- [Problem description] Lines holding the word "number" must be located in the listing below and copied.

- [Entries supplied]
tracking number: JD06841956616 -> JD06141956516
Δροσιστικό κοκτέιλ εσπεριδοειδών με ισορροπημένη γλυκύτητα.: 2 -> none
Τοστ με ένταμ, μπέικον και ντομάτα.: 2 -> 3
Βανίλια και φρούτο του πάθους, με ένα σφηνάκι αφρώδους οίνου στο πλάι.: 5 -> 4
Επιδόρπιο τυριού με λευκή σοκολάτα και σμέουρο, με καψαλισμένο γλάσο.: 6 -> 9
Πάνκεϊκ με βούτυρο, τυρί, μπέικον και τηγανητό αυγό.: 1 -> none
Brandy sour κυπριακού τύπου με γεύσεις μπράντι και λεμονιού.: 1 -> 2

...

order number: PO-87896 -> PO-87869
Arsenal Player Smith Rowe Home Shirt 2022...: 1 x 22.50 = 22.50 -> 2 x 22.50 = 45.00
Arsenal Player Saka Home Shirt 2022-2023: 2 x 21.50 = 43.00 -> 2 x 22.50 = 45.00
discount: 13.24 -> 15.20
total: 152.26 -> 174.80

- [Result of this exercise]
tracking number: JD06841956616 -> JD06141956516
order number: PO-87896 -> PO-87869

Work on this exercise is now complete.